> **RECORDS TO PROCESS**:
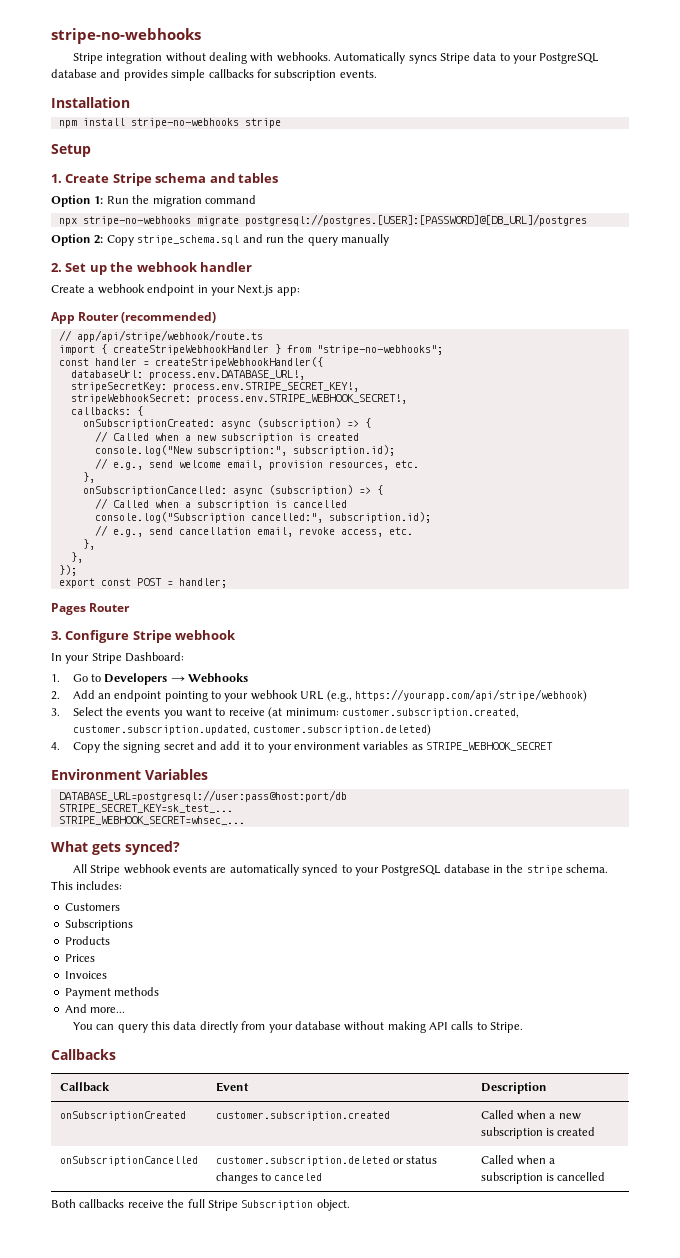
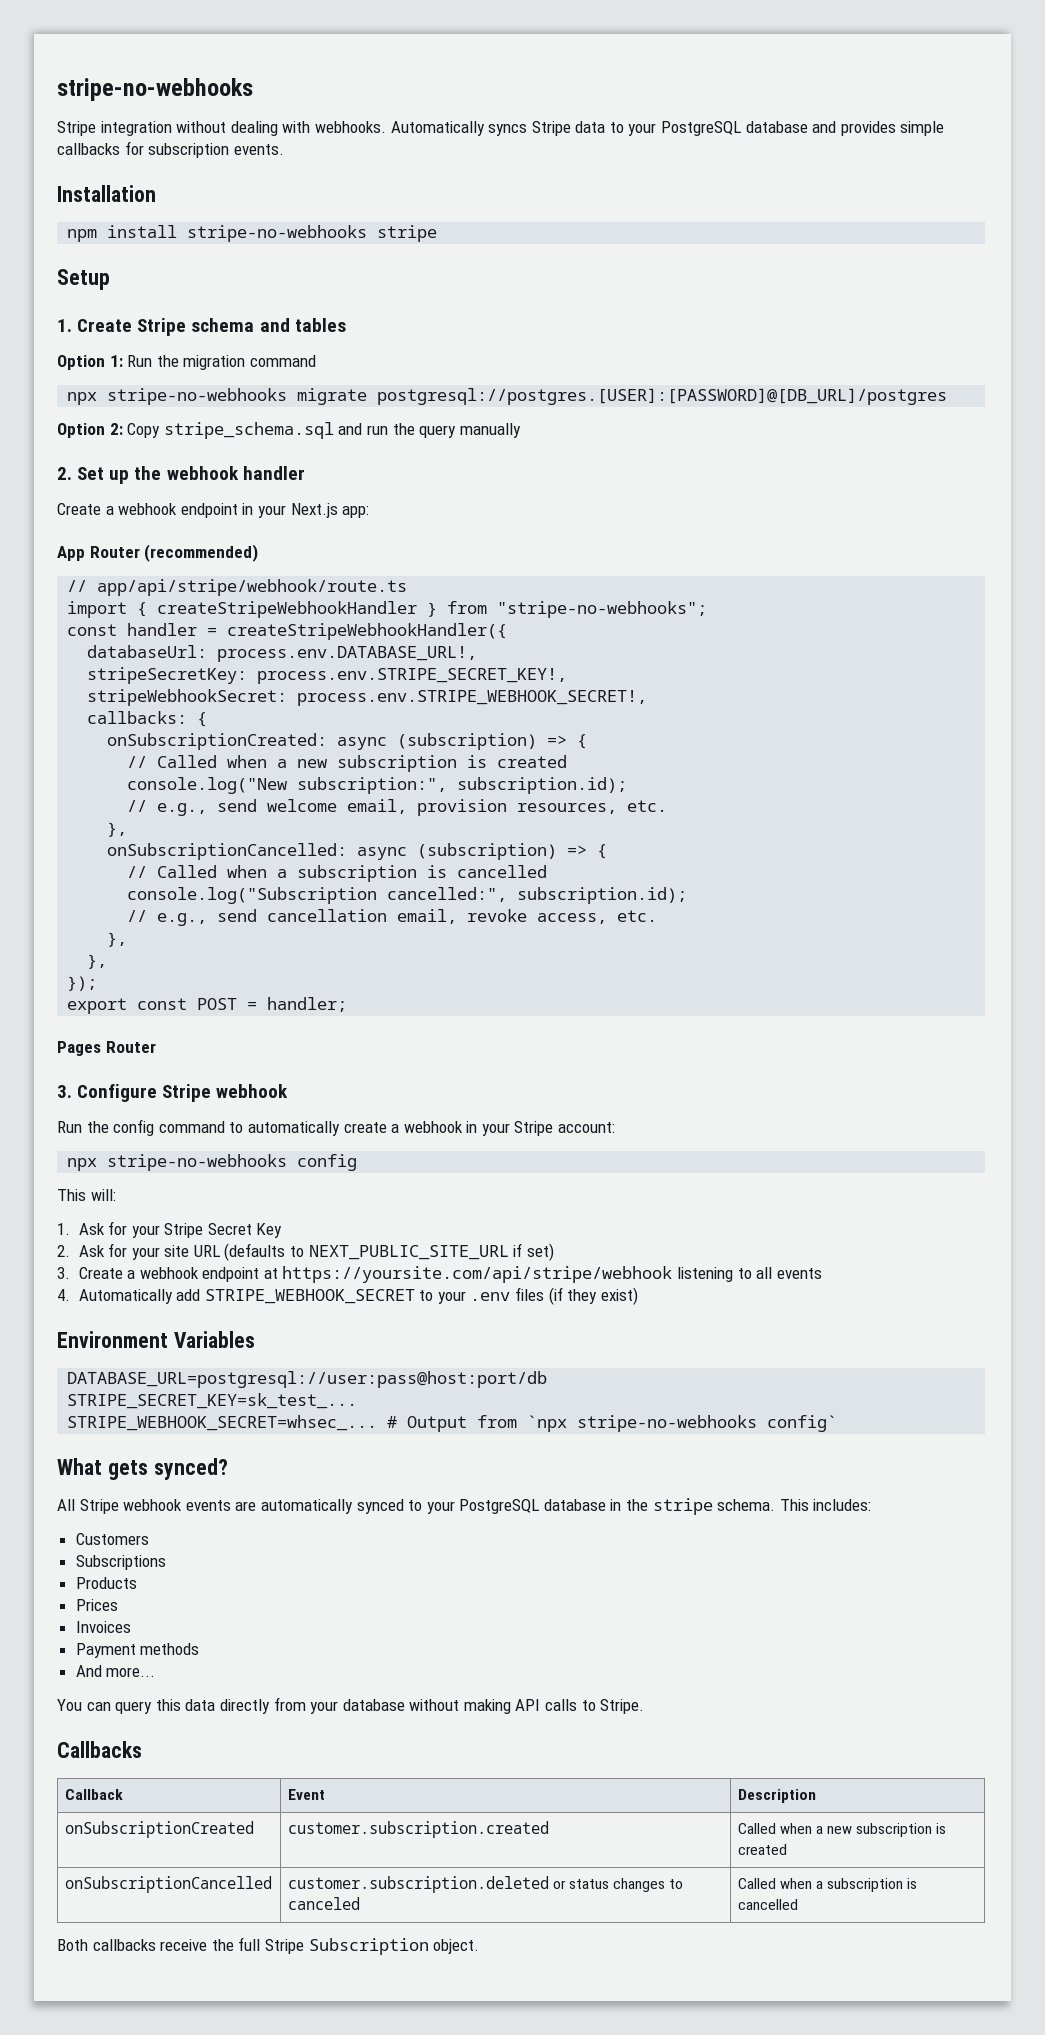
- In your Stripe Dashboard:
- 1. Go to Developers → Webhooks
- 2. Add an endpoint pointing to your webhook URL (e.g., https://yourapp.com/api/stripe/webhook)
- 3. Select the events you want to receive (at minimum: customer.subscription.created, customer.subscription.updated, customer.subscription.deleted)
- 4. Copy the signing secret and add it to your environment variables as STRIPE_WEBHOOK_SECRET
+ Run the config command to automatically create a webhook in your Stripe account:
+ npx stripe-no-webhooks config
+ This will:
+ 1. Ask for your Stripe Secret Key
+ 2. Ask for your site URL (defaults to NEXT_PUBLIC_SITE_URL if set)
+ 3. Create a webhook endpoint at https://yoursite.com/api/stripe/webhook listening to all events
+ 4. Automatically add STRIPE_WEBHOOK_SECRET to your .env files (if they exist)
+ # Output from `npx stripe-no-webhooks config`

> **WHAT THE EXERCISE ASKS**:
Repeat the data exactly, without the pictures.

> **EXERCISE OUTPUT**:
- In your Stripe Dashboard:
- 1. Go to Developers → Webhooks
- 2. Add an endpoint pointing to your webhook URL (e.g., https://yourapp.com/api/stripe/webhook)
- 3. Select the events you want to receive (at minimum: customer.subscription.created, customer.subscription.updated, customer.subscription.deleted)
- 4. Copy the signing secret and add it to your environment variables as STRIPE_WEBHOOK_SECRET
+ Run the config command to automatically create a webhook in your Stripe account:
+ npx stripe-no-webhooks config
+ This will:
+ 1. Ask for your Stripe Secret Key
+ 2. Ask for your site URL (defaults to NEXT_PUBLIC_SITE_URL if set)
+ 3. Create a webhook endpoint at https://yoursite.com/api/stripe/webhook listening to all events
+ 4. Automatically add STRIPE_WEBHOOK_SECRET to your .env files (if they exist)
+ # Output from `npx stripe-no-webhooks config`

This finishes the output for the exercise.